|Title: "Alaska Aurora Night Stalker"
© Alaska Artist Dianne Roberson
Polar Bear | Northern Lights | Alaska
Stock # DA 091
Medium: Digital Art | Color Print
Size: 20" w by 16" h $ 45.00
Size: 20" wide by 16" High $175.00 Color Print on stretched canvas
Size: 14" w by 11" h $ 35.00
Polar bears have longer necks, and smaller heads and ears, compared to other species of bears. The body of a polar bear is
large and stocky, similar to that of a brown bear, except it lacks the shoulder hump. Polar bear skin is black and the fur is actually
clear, lacking in pigment. The white appearance is the result of light being refracted from the clear hair strands. Their coat is
made up of a thick outer layer of fur on top of a dense undercoat. The forepaws are broad and webbed to assist in swimming
and walking on thin ice. The soles of their feet are furred for insulation and traction while walking on ice and snow. Polar bears
are usually solitary, with the exceptions of mothers with cubs or groups of polar bears feeding on whale carcasses. Males are
females are also found together when paired during mating season. Bears may also come into competition with one another
when a seal kill attracts other bears looking to scavenge. In instances where bears encounter each other, the smaller bear will
tend to run away. A female with cubs, however, will charge males that are much larger to protect her young or a kill that they are
feeding on. Polar bears conserve their energy as much as possible, either sleeping, lying, or waiting (still hunting). The rest of
their time is spent walking, swimming as they travel across sea ice, stalking prey, or feeding. Humans and other polar bears are
the only predators of the polar bear. Male polar bears may prey on cubs if they come into contact. Females with cubs tend to
avoid other bears for this reason. Polar bears do not hibernate like other bears and do not den in winter unless they are
pregnant females. A pregnant female will find a den or excavate her own to give birth to her cubs, going in the den in November
or December and emerging with cubs for the first time in March or April. Polar bears will travel as much as 600 miles north and
south, as the ice melts and freezes. During summer, bears may remain on islands or coastlines with land fast ice, drift on ice
flows, or get stranded on land where they are forced to endure warm weather.
Polar bears are carnivores. In summer, they may consume vegetation out of necessity but gain little nutrition from it. Their
primary prey are ringed seals.

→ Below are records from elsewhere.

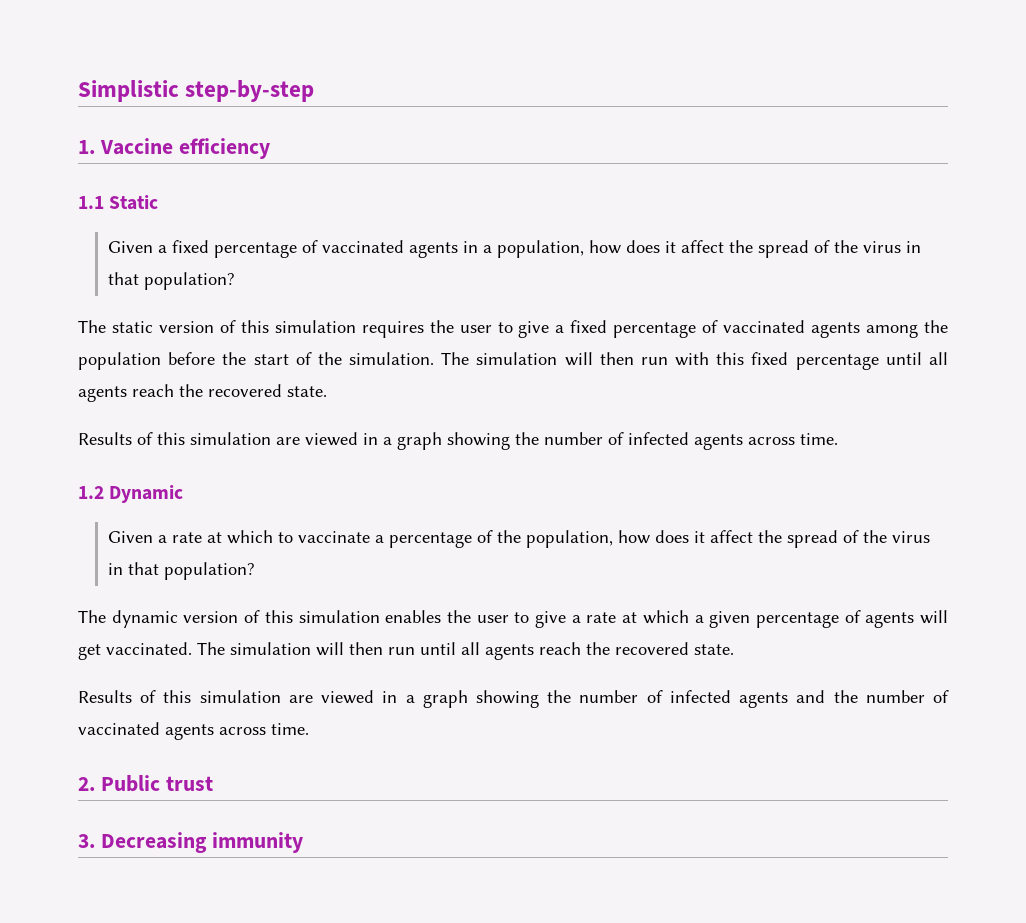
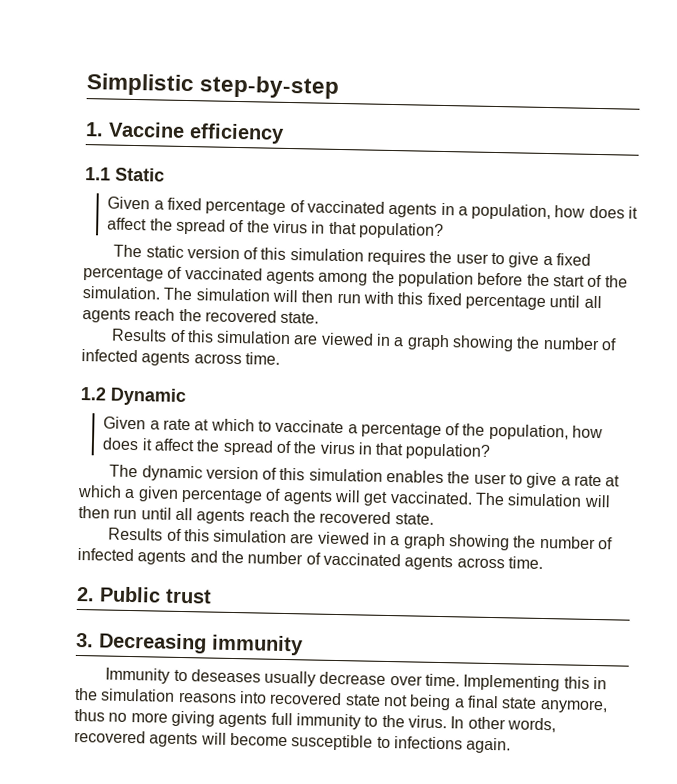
+ Immunity to deseases usually decrease over time. Implementing this in the simulation reasons into recovered state not being a final state anymore, thus no more giving agents full immunity to the virus. In other words, recovered agents will become susceptible to infections again.

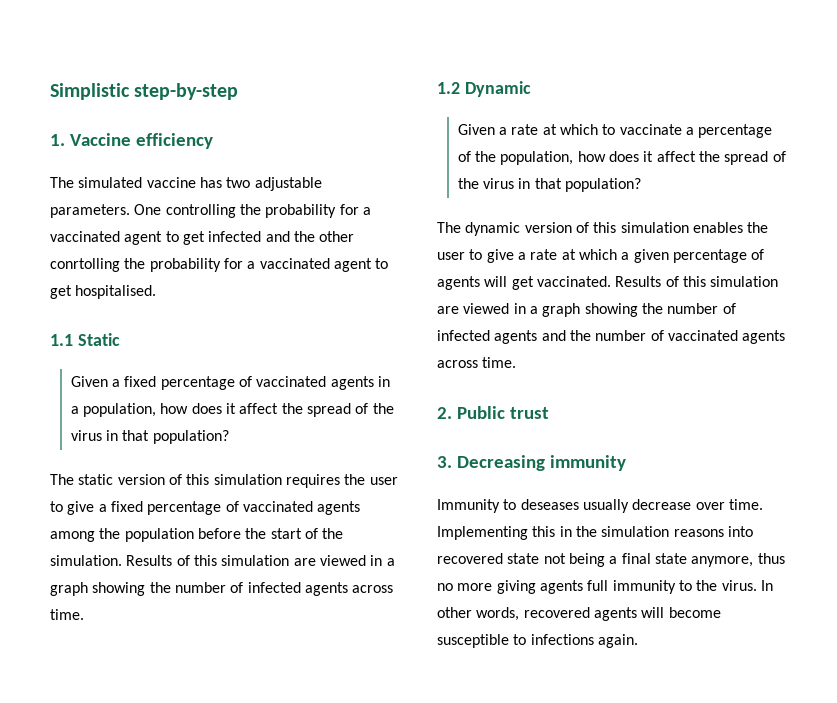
+ The simulated vaccine has two adjustable parameters. One controlling the probability for a vaccinated agent to get infected and the other conrtolling the probability for a vaccinated agent to get hospitalised.
- The static version of this simulation requires the user to give a fixed percentage of vaccinated agents among the population before the start of the simulation. The simulation will then run with this fixed percentage until all agents reach the recovered state.
- Results of this simulation are viewed in a graph showing the number of infected agents across time.
+ The static version of this simulation requires the user to give a fixed percentage of vaccinated agents among the population before the start of the simulation. Results of this simulation are viewed in a graph showing the number of infected agents across time.
- The dynamic version of this simulation enables the user to give a rate at which a given percentage of agents will get vaccinated. The simulation will then run until all agents reach the recovered state.
- Results of this simulation are viewed in a graph showing the number of infected agents and the number of vaccinated agents across time.
+ The dynamic version of this simulation enables the user to give a rate at which a given percentage of agents will get vaccinated. Results of this simulation are viewed in a graph showing the number of infected agents and the number of vaccinated agents across time.

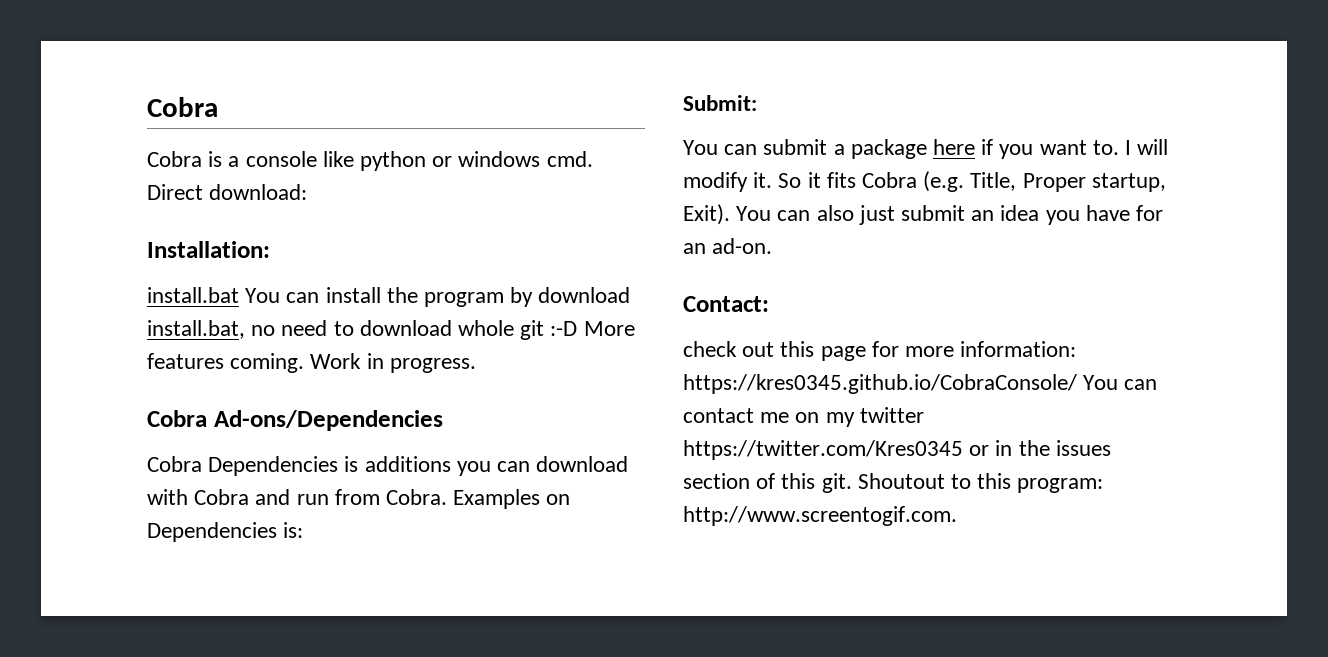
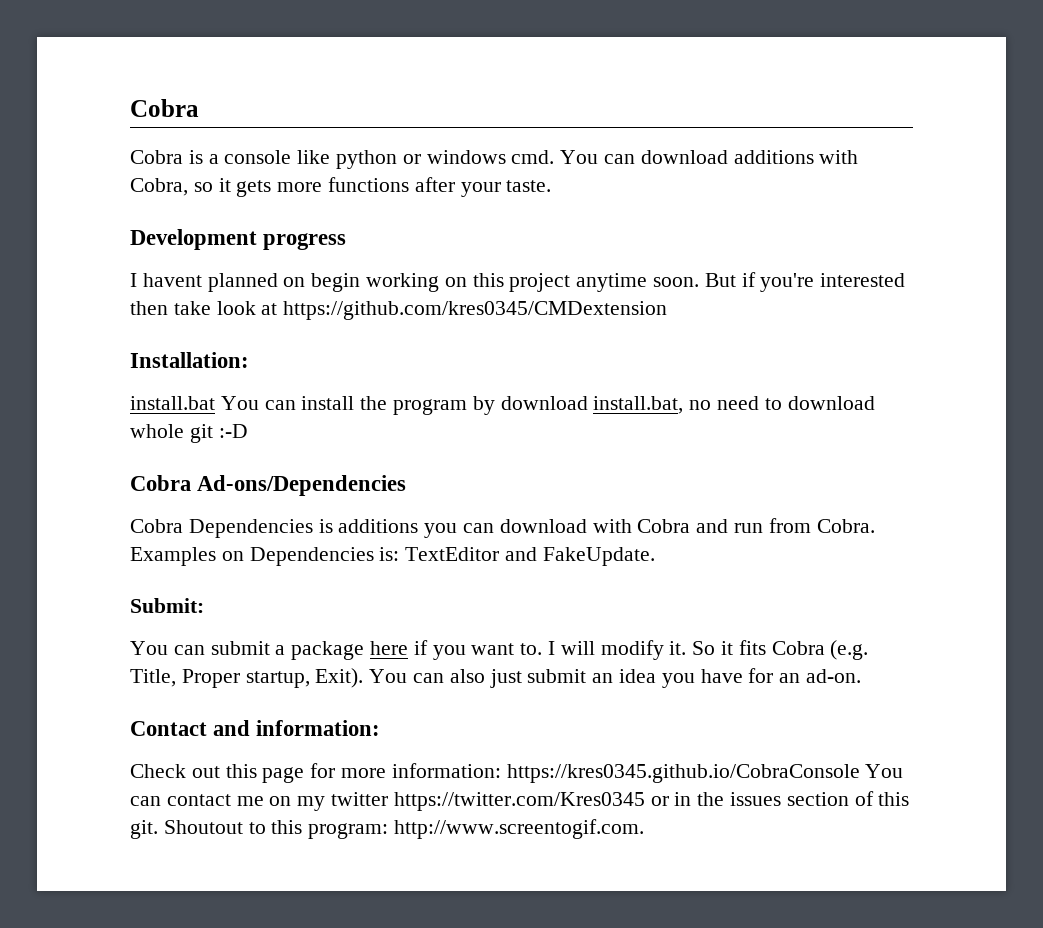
- Direct download:
+ You can download additions with Cobra, so it gets more functions after your taste.
+ Development progress
+ I havent planned on begin working on this project anytime soon. But if you're interested then take look at https://github.com/kres0345/CMDextension
- install.bat You can install the program by download install.bat, no need to download whole git :-D More features coming. Work in progress.
+ install.bat You can install the program by download install.bat, no need to download whole git :-D
- Examples on Dependencies is:
+ Examples on Dependencies is: TextEditor and FakeUpdate.
- Contact:
- check out this page for more information: https://kres0345.github.io/CobraConsole/ You can contact me on my twitter https://twitter.com/Kres0345 or in the issues section of this git.
+ Contact and information:
+ Check out this page for more information: https://kres0345.github.io/CobraConsole You can contact me on my twitter https://twitter.com/Kres0345 or in the issues section of this git.

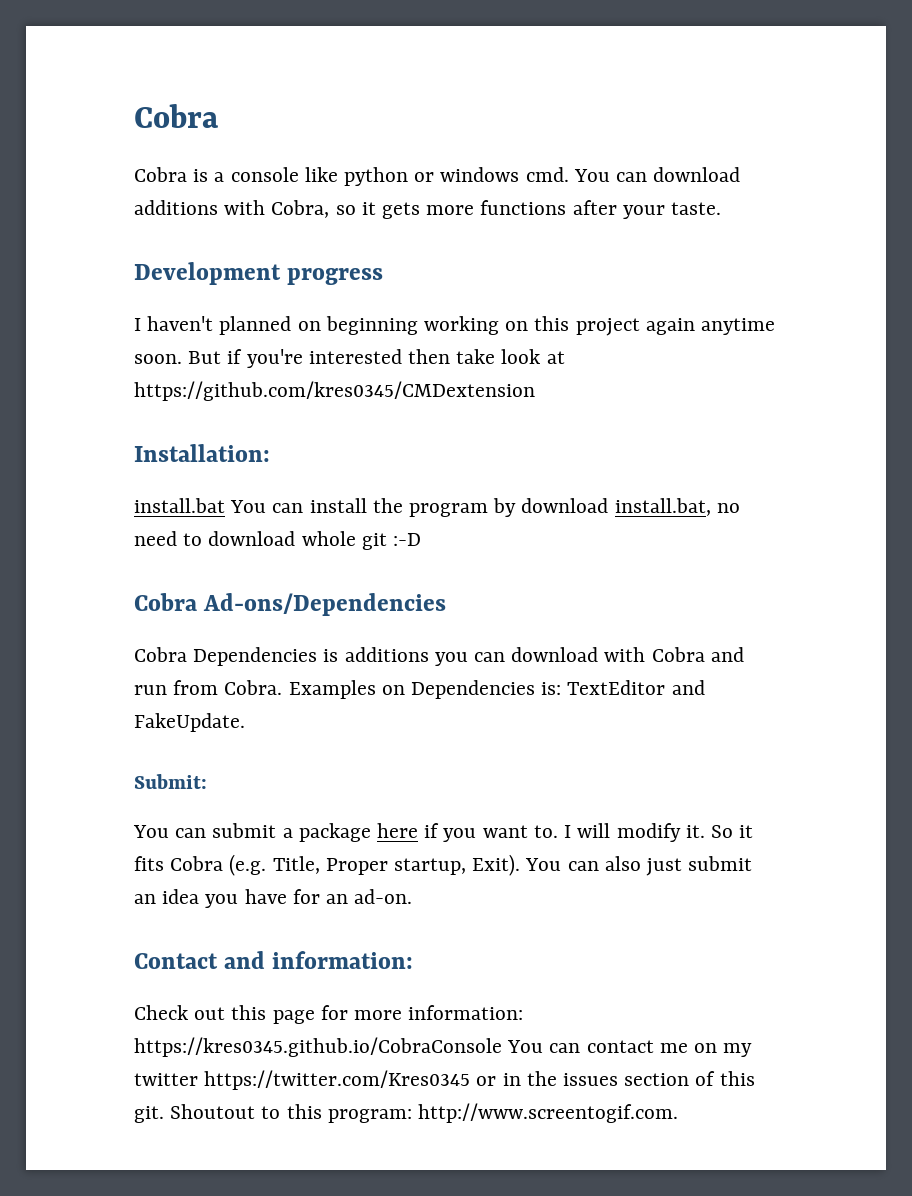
- I havent planned on begin working on this project anytime soon.
+ I haven't planned on beginning working on this project again anytime soon.

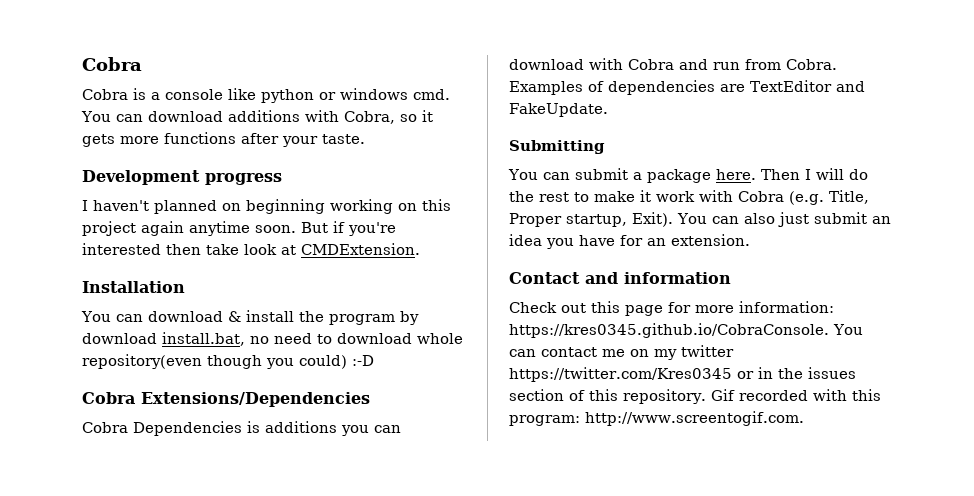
- But if you're interested then take look at https://github.com/kres0345/CMDextension
- Installation:
- install.bat You can install the program by download install.bat, no need to download whole git :-D
+ But if you're interested then take look at CMDExtension.
+ Installation
+ You can download & install the program by download install.bat, no need to download whole repository(even though you could) :-D
- Cobra Ad-ons/Dependencies
+ Cobra Extensions/Dependencies
- Examples on Dependencies is: TextEditor and FakeUpdate.
+ Examples of dependencies are TextEditor and FakeUpdate.
- Submit:
+ Submitting
- You can submit a package here if you want to. I will modify it. So it fits Cobra (e.g. Title, Proper startup, Exit).
+ You can submit a package here. Then I will do the rest to make it work with Cobra (e.g. Title, Proper startup, Exit).
- You can also just submit an idea you have for an ad-on.
+ You can also just submit an idea you have for an extension.
- Contact and information:
+ Contact and information
- Check out this page for more information: https://kres0345.github.io/CobraConsole You can contact me on my twitter https://twitter.com/Kres0345 or in the issues section of this git. Shoutout to this program: http://www.screentogif.com.
+ Check out this page for more information: https://kres0345.github.io/CobraConsole. You can contact me on my twitter https://twitter.com/Kres0345 or in the issues section of this repository. Gif recorded with this program: http://www.screentogif.com.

Bears often leave a kill after consuming only the blubber because the high caloric value of blubber
relative to meat is important to bears for maintaining an insulating fat layer and storing energy for times when food is scarce.
Polar bears do not store or cache unconsumed meat as other bears do. Polar bears have two hunting strategies. Still-hunting is
used most often, involving finding a seal's breathing hole in the ice and waiting for the seal to surface to make the kill. When a
bear sees a seal basking out of the water, it will use a stalking technique to get close and then make an attempt to catch it. One
stalking technique is crouching and staying out of sight while creeping up on the seal. Another technique is to swim through any
channels or cracks in the ice until it is close enough to catch the seal. Using this technique, a bear may actually dive under the
ice and surface through the breathing hole in order the surprise the seal and eliminate its escape route. Feeding usually occurs
immediately after the kill has been dragged away from the water. Polar bears consume the skin and blubber first and the rest is
often abandoned. Other polar bears or arctic foxes then scavenge these leftovers.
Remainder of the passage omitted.